## Your goal
Only the text is wanted; write out each record below exactly and exclude all pictures.
-.-.-
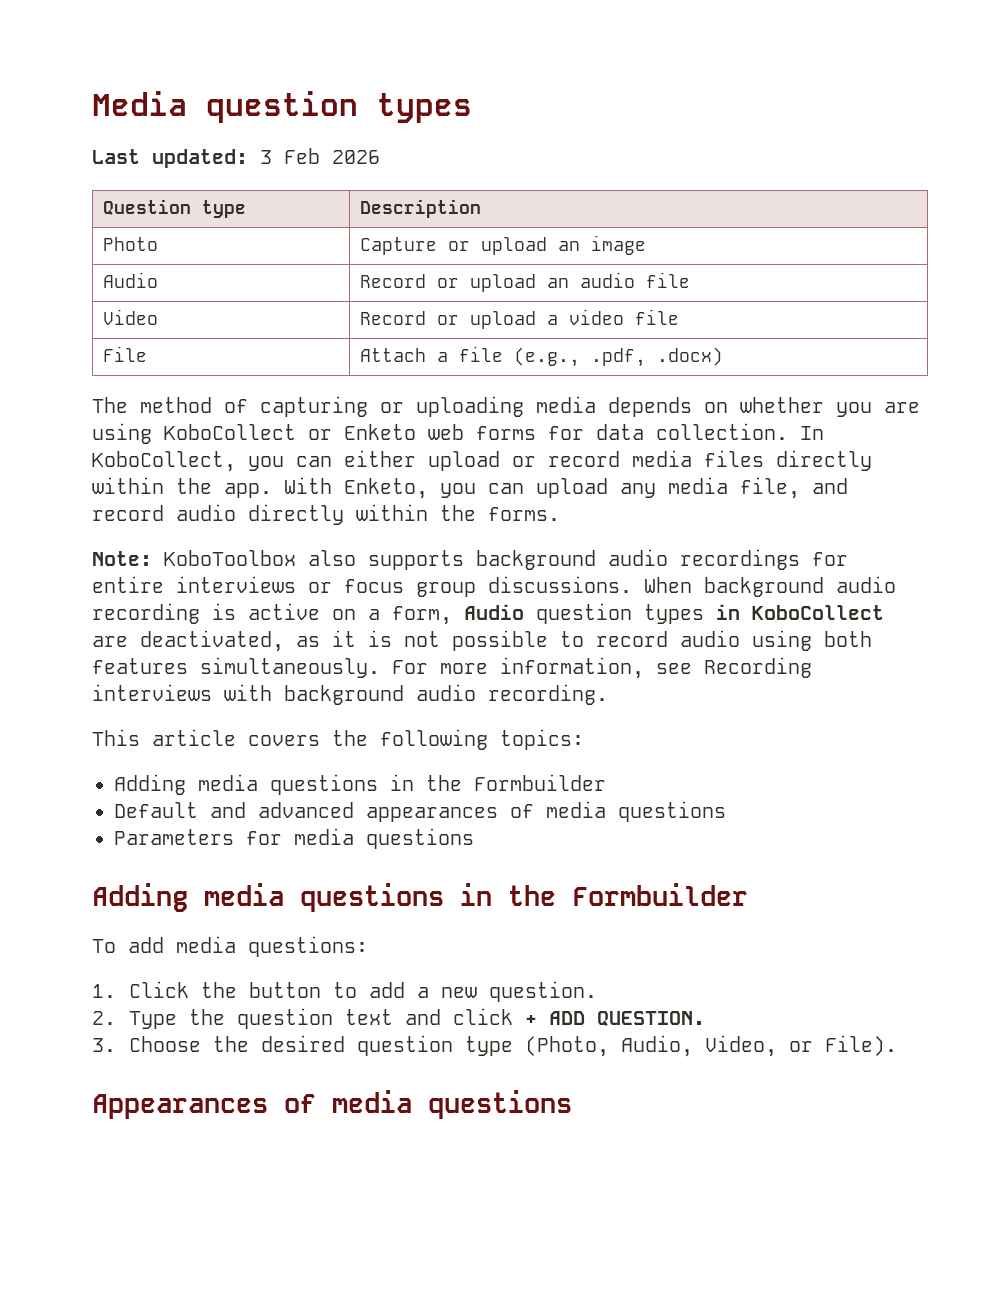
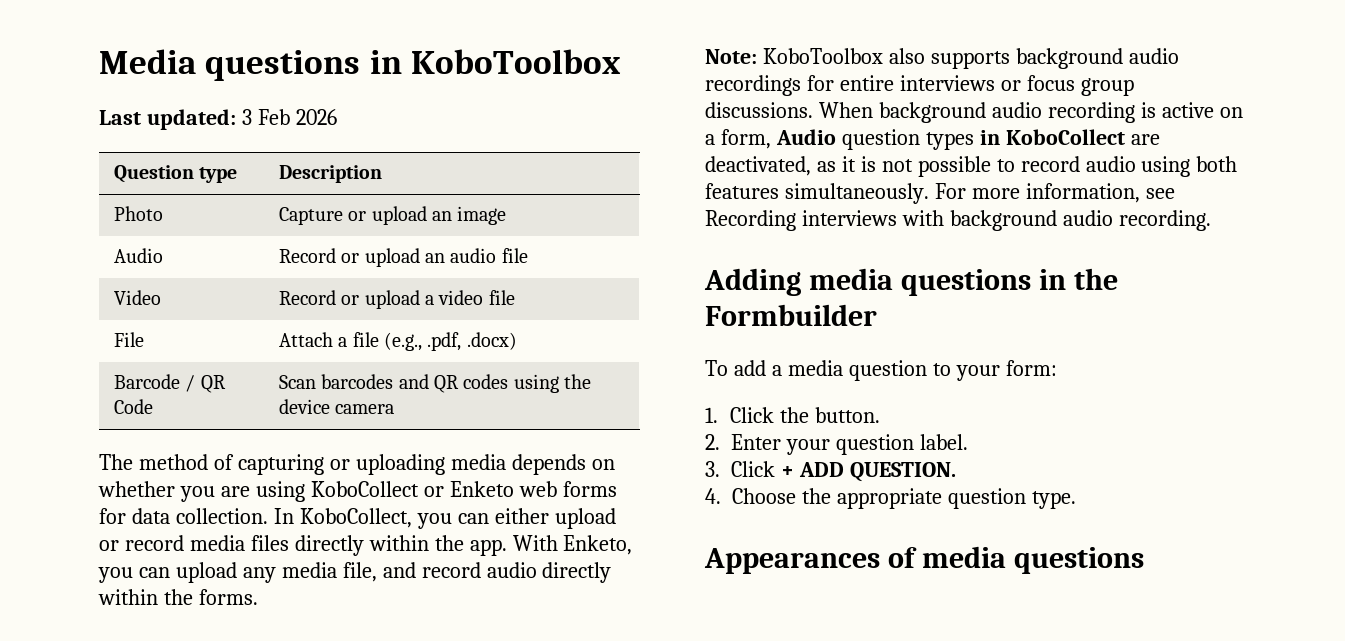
- Media question types
+ Media questions in KoboToolbox
+ Barcode / QR Code | Scan barcodes and QR codes using the device camera
- This article covers the following topics:
- Adding media questions in the Formbuilder
- Default and advanced appearances of media questions
- Parameters for media questions
- To add media questions:
- 1. Click the button to add a new question.
- 2. Type the question text and click + ADD QUESTION.
+ To add a media question to your form:
+ 1. Click the button.
+ 2. Enter your question label.
+ 3. Click + ADD QUESTION.
- 3. Choose the desired question type (Photo, Audio, Video, or File).
+ 4. Choose the appropriate question type.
-.-.-
## Written answer
- Media question types
+ Media questions in KoboToolbox
+ Barcode / QR Code | Scan barcodes and QR codes using the device camera
- This article covers the following topics:
- Adding media questions in the Formbuilder
- Default and advanced appearances of media questions
- Parameters for media questions
- To add media questions:
- 1. Click the button to add a new question.
- 2. Type the question text and click + ADD QUESTION.
+ To add a media question to your form:
+ 1. Click the button.
+ 2. Enter your question label.
+ 3. Click + ADD QUESTION.
- 3. Choose the desired question type (Photo, Audio, Video, or File).
+ 4. Choose the appropriate question type.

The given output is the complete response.